Parallel Execution with Named Steps¶
SimpleFlow provides powerful parallel execution capabilities through two approaches: automatic parallel discovery using dependency graphs and explicit parallel blocks. This guide focuses on using named steps with dependencies for automatic parallelization.
Overview¶
When you define steps with names and dependencies, SimpleFlow automatically analyzes the dependency graph and executes independent steps concurrently. This provides optimal performance without requiring you to explicitly manage parallelism.
Basic Concepts¶
Named Steps¶
A named step is defined with three components:
- Name (Symbol) - Unique identifier for the step
- Callable (Proc/Lambda) - The code to execute
- Dependencies (Array of Symbols) - Steps that must complete first
pipeline = SimpleFlow::Pipeline.new do
step :step_name, ->(result) {
# Your code here
result.continue(new_value)
}, depends_on: [:prerequisite_step]
end
Dependency Declaration¶
Dependencies are declared using the depends_on: parameter:
# No dependencies - can run immediately
step :initial_step, ->(result) { ... }, depends_on: []
# Depends on one step
step :second_step, ->(result) { ... }, depends_on: [:initial_step]
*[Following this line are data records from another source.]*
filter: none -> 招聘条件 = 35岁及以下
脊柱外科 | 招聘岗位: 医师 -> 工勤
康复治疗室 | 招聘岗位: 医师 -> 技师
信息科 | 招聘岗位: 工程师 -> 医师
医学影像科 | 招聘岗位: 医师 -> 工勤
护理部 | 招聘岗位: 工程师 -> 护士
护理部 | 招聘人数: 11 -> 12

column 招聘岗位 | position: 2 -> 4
# Depends on multiple steps
step :final_step, ->(result) { ... }, depends_on: [:second_step, :third_step]
Automatic Parallelization¶
How It Works¶
- Graph Analysis: SimpleFlow builds a dependency graph from your step declarations
- Topological Sort: Steps are organized into execution groups using Ruby's TSort module
- Parallel Execution: Steps with all dependencies satisfied run concurrently
- Result Merging: Contexts and errors from parallel steps are automatically merged
Simple Example¶
pipeline = SimpleFlow::Pipeline.new do
# Step 1: Runs first (no dependencies)
step :fetch_user, ->(result) {
user = UserService.find(result.value)
result.with_context(:user, user).continue(result.value)
}, depends_on: []
# Steps 2 & 3: Run in parallel (both depend only on step 1)
step :fetch_orders, ->(result) {
orders = OrderService.for_user(result.context[:user])
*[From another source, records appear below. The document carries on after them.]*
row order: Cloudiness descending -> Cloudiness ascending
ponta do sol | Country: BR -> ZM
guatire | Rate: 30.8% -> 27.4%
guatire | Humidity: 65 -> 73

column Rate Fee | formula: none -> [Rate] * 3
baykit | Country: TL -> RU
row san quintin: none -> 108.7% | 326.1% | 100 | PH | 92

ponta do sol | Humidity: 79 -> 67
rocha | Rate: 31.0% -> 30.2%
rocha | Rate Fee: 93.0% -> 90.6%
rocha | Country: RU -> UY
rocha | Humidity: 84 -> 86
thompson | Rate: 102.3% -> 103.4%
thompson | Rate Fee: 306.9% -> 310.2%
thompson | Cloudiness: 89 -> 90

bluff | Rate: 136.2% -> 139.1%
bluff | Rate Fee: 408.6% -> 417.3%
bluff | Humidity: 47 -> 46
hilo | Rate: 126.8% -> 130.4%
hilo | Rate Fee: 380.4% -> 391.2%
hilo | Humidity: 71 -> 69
result.with_context(:orders, orders).continue(result.value)
}, depends_on: [:fetch_user]
step :fetch_preferences, ->(result) {
prefs = PreferenceService.for_user(result.context[:user])
result.with_context(:preferences, prefs).continue(result.value)
}, depends_on: [:fetch_user]
# Step 4: Runs after both parallel steps complete
step :build_profile, ->(result) {
profile = {
user: result.context[:user],
orders: result.context[:orders],
preferences: result.context[:preferences]
}
result.continue(profile)
}, depends_on: [:fetch_orders, :fetch_preferences]
end
# Execute with automatic parallelism
result = pipeline.call_parallel(SimpleFlow::Result.new(user_id))
Execution Flow:
1. fetch_user runs first
2. fetch_orders and fetch_preferences run in parallel
3. build_profile runs after both parallel steps complete
Complex Dependency Graphs¶
Multi-Level Parallelism¶
pipeline = SimpleFlow::Pipeline.new do
# Level 1: Validation (sequential)
step :validate_input, ->(result) {
# Validate request
result.with_context(:validated, true).continue(result.value)
}, depends_on: []
# Level 2: Three independent checks (parallel)
step :check_inventory, ->(result) {
inventory = InventoryService.check(result.value)
result.with_context(:inventory, inventory).continue(result.value)
}, depends_on: [:validate_input]
step :check_pricing, ->(result) {
price = PricingService.calculate(result.value)
result.with_context(:price, price).continue(result.value)
}, depends_on: [:validate_input]
step :check_shipping, ->(result) {
shipping = ShippingService.calculate(result.value)
result.with_context(:shipping, shipping).continue(result.value)
}, depends_on: [:validate_input]
# Level 3: Calculate discount (depends on inventory and pricing)
step :calculate_discount, ->(result) {
discount = DiscountService.calculate(
result.context[:inventory],
result.context[:price]
)
result.with_context(:discount, discount).continue(result.value)
}, depends_on: [:check_inventory, :check_pricing]
# Level 4: Finalize (depends on discount and shipping)
step :finalize_order, ->(result) {
total = result.context[:price] +
result.context[:shipping] -
result.context[:discount]
result.continue(total)
}, depends_on: [:calculate_discount, :check_shipping]
end
Execution Groups:
- Group 1: validate_input (sequential)
- Group 2: check_inventory, check_pricing, check_shipping (parallel)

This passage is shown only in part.